L´armateur français, Louis Dreyfus Armateurs, a démarré le 18 septembre dernier, son premier service de roulier mixte (passagers camions) pour transporter à la fois des poids-lourds et leurs chauffeurs et relier Montoir-de-Bretagne (Saint-Nazaire) à Gijón (Espagne). L´objectif est de capter une bonne partie du trafic fret routier entre le Benelux, Le Royaume-Uni et l´Espagne et soulager ainsi des réseaux routiers saturés. Cette nouvelle liaison, baptisée « autoroute de la mer », a reçu un accueil mitigé, voir indifférent un certain nombre de transporteurs routiers français, qui lui reprochent sa non-viabilité économique et son inadéquation à leurs besoins de réactivité et de vitesse. Interrogé par Le Moci, Antoine Person, secrétaire général de l´armateur leur répond.

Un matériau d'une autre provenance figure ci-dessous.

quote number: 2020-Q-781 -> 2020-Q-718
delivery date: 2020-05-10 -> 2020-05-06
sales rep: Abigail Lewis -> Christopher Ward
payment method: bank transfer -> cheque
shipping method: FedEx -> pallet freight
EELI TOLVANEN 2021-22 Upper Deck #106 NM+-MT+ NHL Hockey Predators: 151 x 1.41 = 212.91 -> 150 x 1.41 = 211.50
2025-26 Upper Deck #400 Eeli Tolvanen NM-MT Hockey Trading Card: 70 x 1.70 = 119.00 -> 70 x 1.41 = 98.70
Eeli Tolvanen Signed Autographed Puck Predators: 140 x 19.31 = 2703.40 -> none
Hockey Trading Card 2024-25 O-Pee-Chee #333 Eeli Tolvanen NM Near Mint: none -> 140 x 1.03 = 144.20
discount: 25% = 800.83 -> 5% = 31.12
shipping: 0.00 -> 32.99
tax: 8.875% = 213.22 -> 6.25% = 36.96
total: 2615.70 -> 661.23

Le Moci. La première autoroute de la mer entre la France et l´Espagne peut-elle être rentable d´ici 3 ans ?
Antoine Person : Oui. Nous espérons bien être rentables avant. En tout cas, bien avant que le soutien des Etats et de l´Union Européenne ne cesse. Chaque jour, cinq mille camions passent à Biriatou [ndlr : village du pays Basque], au point de franchissement entre la France et l´Espagne. 40 % de ces véhicules sont en transit vers d´autres destinations que la France. C´est ce flux là, qui nous semble avoir le plus vocation à emprunter la première autoroute de la mer. Dans un premier temps, nous souhaiterions pouvoir embarquer sur notre navire 25 000 camions par an, ce qui correspondrait, avec trois rotations par semaine, à un taux de remplissage de 70 % du navire. Et avec ces 70 %, nous atteignons notre point mort.

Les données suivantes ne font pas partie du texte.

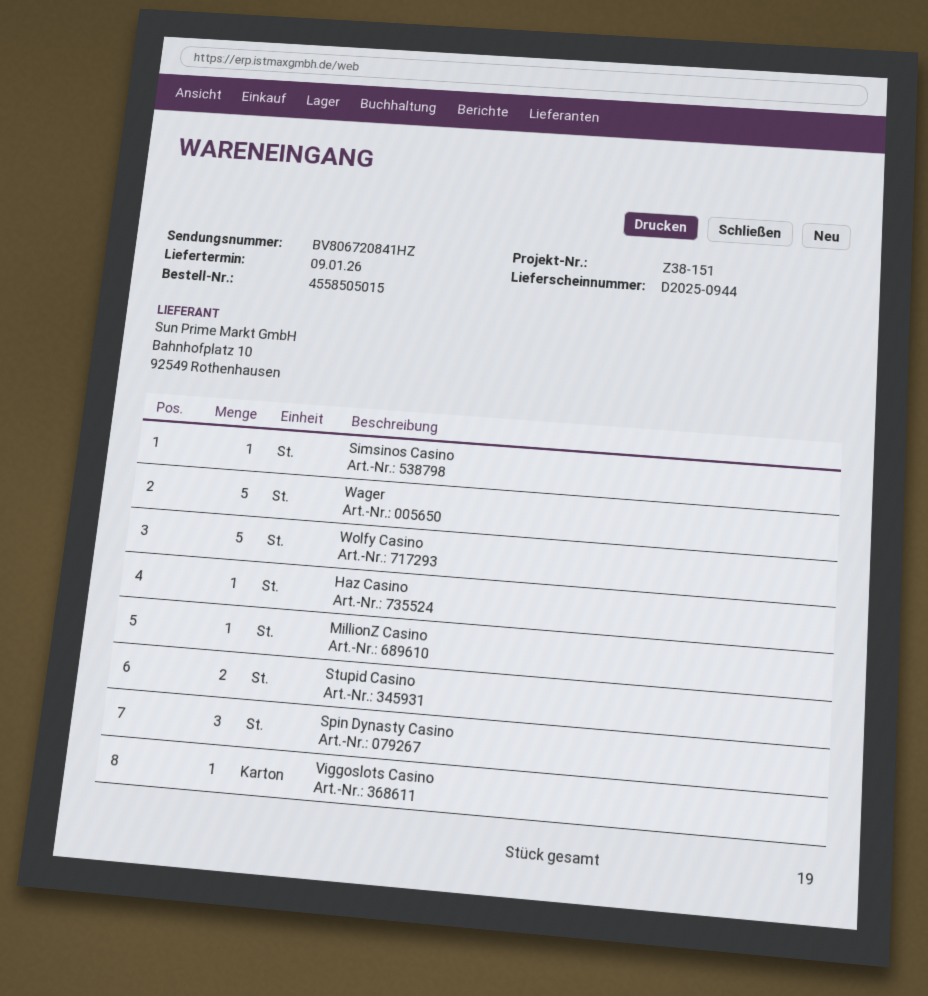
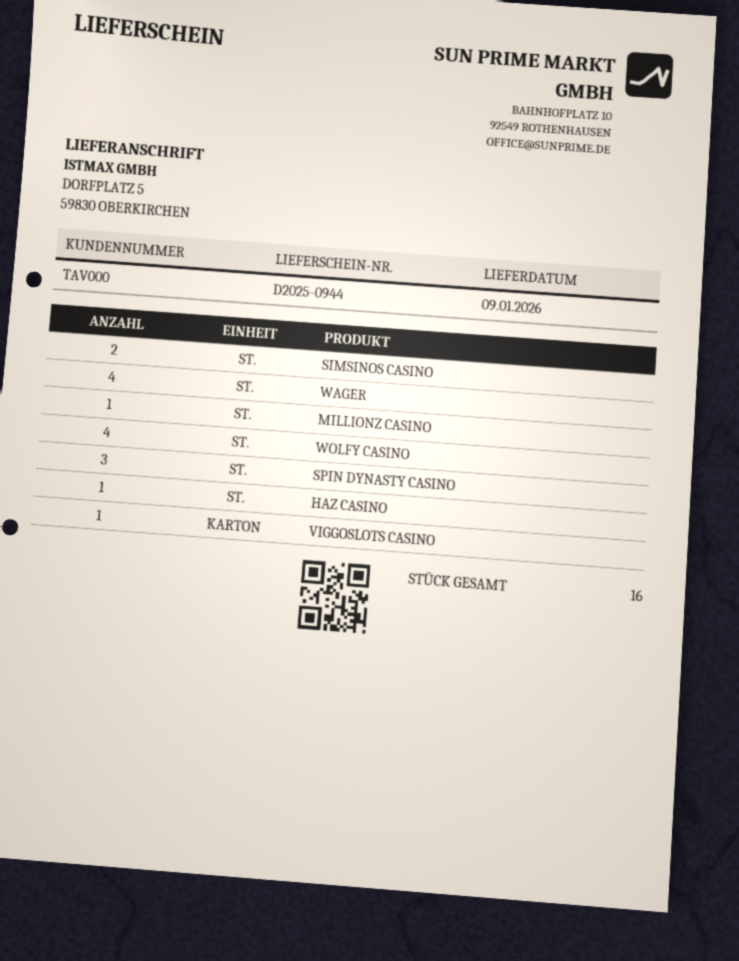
Simsinos Casino: 1 -> 2
Wager: 5 -> 4
Wolfy Casino: 5 -> 4
Stupid Casino: 2 -> none
total quantity: 19 -> 16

Le Moci. Peut-on parler d´autoroute de la mer avec 3 rotations par semaine et 15 camions par navire ?
Antoine Person : Un navire tous les deux jours, c´est insuffisant. Nous ne l´ignorons pas et nous espérons bien doubler le nombre de rotations avant deux ans. Quant aux nombre de camions, il augmente déjà sensiblement : nous avons embarqué une vingtaine de poids lourds lors de nos dernières rotations. Autre raison d´y croire, certains transporteurs espagnols nous ont indiqué vouloir conclure un contrat annuel sur cette ligne. C´est très encourageant. C´est vrai aussi, nos premiers clients sont essentiellement des transporteurs routiers portugais, espagnols ou britanniques, très peu de Français.
Le Moci. Justement, qu´en pensez-vous ?
Antoine Person : Dans ce projet, il ne s´agit pas de supplanter la route, mais de réconcilier, les entreprises et les citoyens avec le transport maritime. Bien sûr nous n´irons pas capter du trafic de cabotage routier français sur courte distance. Mais, les transporteurs français ont aussi un intérêt économique à emprunter une liaison parfaitement fiable pour leurs trajets plus longs.